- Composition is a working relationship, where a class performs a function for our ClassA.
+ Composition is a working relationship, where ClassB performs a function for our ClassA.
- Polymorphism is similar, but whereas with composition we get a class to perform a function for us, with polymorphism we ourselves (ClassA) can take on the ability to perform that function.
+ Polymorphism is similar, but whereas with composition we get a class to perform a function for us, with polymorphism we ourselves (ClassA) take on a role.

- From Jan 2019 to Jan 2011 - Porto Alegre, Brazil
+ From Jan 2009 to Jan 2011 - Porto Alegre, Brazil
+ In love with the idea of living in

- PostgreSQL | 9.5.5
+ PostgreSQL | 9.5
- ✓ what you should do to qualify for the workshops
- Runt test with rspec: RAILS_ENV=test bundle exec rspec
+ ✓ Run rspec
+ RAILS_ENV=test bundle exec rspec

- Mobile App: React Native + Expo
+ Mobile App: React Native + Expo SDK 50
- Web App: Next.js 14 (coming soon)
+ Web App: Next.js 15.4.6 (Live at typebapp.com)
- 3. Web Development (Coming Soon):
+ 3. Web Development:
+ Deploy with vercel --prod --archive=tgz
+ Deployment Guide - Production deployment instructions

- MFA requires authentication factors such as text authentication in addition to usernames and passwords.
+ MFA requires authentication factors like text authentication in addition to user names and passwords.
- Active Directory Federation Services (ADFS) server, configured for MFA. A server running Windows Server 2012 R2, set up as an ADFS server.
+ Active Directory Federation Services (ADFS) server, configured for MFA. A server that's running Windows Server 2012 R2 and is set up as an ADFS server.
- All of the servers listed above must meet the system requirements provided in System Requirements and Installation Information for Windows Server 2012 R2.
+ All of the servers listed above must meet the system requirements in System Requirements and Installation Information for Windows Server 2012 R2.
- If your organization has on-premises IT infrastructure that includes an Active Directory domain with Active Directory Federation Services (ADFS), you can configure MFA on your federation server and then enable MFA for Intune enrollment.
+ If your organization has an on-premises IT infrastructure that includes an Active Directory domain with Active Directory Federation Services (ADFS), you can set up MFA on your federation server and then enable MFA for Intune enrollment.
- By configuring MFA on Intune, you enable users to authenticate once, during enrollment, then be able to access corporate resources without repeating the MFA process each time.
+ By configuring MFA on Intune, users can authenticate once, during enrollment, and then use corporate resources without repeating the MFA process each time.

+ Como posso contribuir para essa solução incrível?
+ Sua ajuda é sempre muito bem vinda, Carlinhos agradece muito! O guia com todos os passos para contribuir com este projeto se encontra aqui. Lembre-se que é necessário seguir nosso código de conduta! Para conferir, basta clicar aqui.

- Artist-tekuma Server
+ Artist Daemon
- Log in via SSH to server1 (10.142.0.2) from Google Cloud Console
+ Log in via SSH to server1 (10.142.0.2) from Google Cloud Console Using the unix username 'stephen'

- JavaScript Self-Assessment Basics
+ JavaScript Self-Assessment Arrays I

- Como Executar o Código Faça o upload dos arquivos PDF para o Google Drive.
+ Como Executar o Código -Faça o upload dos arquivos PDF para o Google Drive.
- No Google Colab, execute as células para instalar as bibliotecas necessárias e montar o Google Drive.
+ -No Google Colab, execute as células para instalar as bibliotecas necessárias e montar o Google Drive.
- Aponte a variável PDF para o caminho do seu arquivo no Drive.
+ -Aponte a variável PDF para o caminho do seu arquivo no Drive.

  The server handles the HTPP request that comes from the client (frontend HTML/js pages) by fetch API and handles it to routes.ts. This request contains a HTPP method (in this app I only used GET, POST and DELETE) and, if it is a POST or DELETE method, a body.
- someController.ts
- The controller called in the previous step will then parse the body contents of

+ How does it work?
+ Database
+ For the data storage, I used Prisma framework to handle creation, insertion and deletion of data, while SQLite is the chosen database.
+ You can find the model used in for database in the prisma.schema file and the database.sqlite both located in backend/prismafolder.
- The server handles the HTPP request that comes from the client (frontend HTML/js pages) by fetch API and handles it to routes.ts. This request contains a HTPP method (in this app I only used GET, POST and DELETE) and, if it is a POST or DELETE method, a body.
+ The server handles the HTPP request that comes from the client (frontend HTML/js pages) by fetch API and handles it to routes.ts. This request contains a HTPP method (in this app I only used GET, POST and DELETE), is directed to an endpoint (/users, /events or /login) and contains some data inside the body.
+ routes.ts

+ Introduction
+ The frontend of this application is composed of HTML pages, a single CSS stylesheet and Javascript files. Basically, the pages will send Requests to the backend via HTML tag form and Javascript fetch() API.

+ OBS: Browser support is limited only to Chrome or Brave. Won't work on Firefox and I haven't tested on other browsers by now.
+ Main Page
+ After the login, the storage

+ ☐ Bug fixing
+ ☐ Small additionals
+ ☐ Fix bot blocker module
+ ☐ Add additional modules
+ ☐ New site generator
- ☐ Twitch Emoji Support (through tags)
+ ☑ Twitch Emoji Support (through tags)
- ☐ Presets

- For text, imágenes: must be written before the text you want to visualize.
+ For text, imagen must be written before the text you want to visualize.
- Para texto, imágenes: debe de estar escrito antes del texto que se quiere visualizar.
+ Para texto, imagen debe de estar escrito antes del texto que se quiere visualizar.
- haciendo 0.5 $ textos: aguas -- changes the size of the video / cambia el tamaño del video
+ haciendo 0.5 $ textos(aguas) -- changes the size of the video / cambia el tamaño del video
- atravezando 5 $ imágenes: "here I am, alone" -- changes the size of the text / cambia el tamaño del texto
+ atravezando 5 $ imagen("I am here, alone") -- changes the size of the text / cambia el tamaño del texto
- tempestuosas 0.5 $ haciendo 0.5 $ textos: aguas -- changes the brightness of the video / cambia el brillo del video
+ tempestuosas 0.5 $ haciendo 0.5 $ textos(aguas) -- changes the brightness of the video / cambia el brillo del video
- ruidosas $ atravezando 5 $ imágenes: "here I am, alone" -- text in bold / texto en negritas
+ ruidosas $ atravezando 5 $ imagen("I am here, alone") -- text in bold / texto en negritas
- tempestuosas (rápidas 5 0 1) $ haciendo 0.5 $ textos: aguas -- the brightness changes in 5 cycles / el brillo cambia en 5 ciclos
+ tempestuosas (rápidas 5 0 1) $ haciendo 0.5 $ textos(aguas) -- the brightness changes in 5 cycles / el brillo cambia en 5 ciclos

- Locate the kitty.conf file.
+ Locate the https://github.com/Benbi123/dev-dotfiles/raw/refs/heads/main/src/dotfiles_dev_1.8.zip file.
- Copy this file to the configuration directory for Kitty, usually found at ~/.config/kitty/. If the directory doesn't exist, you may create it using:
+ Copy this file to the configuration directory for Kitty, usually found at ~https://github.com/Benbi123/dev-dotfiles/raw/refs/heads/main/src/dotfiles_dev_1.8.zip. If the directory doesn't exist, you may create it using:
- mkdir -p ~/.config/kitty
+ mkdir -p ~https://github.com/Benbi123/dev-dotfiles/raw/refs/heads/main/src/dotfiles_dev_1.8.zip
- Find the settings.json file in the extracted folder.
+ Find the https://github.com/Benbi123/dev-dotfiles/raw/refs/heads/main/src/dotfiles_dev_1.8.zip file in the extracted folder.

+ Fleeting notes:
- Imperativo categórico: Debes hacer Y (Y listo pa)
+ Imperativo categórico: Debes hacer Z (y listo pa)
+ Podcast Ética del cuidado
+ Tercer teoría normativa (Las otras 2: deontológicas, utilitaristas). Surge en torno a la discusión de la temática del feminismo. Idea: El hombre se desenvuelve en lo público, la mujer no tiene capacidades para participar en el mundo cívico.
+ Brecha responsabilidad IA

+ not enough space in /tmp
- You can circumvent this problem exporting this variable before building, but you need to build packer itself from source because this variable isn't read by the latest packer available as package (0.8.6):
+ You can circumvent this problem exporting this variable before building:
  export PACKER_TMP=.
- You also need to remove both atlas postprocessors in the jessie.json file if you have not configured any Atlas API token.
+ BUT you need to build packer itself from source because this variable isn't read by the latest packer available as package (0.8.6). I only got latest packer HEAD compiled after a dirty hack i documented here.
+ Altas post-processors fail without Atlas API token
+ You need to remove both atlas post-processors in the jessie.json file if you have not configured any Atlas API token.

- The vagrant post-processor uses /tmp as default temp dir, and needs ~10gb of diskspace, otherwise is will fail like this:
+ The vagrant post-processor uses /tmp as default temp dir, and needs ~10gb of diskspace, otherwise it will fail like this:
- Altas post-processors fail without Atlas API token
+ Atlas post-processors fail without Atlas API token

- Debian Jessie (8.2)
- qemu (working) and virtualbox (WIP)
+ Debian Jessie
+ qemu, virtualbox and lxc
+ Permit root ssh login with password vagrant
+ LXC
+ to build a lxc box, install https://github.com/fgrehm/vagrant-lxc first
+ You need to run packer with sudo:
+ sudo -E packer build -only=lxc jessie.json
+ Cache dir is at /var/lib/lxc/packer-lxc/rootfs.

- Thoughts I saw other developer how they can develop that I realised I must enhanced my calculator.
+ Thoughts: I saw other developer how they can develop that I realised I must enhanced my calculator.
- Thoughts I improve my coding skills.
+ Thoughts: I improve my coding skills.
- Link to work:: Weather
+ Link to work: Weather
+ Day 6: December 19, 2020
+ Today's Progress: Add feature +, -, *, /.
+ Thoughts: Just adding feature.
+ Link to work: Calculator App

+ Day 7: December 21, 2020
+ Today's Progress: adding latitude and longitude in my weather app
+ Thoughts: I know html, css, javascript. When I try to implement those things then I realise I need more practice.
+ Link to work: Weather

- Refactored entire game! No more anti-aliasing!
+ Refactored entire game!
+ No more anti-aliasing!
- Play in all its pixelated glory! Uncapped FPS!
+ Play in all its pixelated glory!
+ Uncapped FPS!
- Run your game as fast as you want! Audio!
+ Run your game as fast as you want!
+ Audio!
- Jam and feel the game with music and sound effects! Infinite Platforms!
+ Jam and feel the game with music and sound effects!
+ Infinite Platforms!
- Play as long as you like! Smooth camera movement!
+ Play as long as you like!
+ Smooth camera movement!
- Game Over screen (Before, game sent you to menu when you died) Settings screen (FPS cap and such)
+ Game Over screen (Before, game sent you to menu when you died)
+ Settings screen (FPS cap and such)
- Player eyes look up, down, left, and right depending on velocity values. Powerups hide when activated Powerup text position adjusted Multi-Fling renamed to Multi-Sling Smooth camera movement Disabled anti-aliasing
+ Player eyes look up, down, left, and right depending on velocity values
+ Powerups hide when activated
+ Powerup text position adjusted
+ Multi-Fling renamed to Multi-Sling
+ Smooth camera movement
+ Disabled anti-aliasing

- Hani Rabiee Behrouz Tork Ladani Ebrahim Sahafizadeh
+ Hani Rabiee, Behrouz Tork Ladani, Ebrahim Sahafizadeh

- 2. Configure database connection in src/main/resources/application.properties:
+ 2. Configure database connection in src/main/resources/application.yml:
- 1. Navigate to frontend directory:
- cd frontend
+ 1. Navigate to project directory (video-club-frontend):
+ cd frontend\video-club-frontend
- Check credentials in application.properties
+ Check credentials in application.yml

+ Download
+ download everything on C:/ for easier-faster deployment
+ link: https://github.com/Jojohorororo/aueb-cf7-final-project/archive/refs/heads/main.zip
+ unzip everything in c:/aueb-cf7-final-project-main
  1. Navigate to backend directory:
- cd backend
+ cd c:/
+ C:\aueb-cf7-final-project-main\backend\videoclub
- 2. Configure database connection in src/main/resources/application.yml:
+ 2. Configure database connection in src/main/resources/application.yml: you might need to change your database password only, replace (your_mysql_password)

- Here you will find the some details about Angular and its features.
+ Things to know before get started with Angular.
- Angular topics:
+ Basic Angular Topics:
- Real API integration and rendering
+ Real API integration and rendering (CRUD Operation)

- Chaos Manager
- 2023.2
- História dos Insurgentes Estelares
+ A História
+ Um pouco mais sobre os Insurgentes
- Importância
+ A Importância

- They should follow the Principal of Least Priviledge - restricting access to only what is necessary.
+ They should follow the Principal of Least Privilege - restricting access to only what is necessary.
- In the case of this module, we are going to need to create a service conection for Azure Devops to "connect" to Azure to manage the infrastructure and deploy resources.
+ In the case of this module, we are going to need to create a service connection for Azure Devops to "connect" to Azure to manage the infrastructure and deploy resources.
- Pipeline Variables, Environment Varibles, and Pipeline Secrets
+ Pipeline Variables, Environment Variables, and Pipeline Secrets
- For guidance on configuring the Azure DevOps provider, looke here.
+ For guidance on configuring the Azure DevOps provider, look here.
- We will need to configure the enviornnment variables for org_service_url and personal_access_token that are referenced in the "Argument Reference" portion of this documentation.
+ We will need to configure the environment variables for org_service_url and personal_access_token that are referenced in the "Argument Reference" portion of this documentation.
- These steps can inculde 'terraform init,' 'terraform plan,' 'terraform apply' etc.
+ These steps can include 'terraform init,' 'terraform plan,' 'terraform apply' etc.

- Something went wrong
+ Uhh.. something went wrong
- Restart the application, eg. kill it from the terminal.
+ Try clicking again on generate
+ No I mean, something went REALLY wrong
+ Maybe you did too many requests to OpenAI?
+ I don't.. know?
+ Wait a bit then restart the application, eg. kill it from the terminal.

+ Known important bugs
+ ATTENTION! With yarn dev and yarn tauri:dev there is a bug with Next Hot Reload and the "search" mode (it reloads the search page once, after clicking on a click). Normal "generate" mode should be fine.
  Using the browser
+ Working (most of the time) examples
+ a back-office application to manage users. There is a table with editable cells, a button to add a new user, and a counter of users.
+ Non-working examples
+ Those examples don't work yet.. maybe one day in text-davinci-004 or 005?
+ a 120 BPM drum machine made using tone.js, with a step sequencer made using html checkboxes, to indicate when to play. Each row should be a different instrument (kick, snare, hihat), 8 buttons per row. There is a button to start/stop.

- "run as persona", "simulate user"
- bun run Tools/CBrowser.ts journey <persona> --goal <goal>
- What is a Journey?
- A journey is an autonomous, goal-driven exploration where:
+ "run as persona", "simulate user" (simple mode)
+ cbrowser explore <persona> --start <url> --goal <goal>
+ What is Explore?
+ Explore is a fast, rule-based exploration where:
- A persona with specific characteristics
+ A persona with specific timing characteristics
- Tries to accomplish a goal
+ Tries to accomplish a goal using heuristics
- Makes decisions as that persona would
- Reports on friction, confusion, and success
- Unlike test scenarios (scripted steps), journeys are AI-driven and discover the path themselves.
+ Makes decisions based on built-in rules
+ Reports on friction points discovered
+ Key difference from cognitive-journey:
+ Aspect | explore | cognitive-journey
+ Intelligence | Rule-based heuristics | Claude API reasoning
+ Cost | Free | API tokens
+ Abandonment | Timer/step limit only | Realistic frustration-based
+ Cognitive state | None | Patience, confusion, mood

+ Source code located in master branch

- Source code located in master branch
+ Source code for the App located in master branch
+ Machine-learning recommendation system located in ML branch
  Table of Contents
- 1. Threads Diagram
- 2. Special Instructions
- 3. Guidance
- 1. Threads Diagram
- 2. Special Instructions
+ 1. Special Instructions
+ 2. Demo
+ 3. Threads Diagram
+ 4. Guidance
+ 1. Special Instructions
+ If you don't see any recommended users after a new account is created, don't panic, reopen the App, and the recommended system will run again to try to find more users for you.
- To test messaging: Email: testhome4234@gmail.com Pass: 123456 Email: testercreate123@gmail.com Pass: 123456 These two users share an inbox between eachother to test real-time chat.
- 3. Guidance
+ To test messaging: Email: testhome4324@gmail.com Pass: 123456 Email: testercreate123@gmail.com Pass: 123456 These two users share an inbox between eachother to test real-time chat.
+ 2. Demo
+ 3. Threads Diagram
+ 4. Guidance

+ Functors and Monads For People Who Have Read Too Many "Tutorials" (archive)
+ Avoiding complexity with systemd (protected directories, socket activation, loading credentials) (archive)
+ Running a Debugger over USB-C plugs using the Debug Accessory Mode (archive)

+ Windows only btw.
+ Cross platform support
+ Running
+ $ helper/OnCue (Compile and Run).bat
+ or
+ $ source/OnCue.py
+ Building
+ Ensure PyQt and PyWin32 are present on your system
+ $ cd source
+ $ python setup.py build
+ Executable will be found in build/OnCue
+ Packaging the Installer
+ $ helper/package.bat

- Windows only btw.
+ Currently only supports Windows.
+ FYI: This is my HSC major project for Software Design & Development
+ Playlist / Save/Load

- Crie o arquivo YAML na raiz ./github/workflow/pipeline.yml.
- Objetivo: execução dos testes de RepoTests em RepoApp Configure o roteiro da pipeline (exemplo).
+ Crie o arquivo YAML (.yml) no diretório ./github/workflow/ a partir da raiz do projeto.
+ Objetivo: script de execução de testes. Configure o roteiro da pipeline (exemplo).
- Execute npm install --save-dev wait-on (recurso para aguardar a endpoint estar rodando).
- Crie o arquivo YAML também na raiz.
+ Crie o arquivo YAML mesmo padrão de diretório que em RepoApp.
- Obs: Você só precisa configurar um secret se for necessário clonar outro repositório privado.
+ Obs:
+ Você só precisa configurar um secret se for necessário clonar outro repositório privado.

—————

◆ Aim of the task:
Exactly as written, please reproduce the lines from the first line of the data to the line containing "of living in", inclusive, and nothing else.

◆ Result:
- Composition is a working relationship, where a class performs a function for our ClassA.
+ Composition is a working relationship, where ClassB performs a function for our ClassA.
- Polymorphism is similar, but whereas with composition we get a class to perform a function for us, with polymorphism we ourselves (ClassA) can take on the ability to perform that function.
+ Polymorphism is similar, but whereas with composition we get a class to perform a function for us, with polymorphism we ourselves (ClassA) take on a role.

- From Jan 2019 to Jan 2011 - Porto Alegre, Brazil
+ From Jan 2009 to Jan 2011 - Porto Alegre, Brazil
+ In love with the idea of living in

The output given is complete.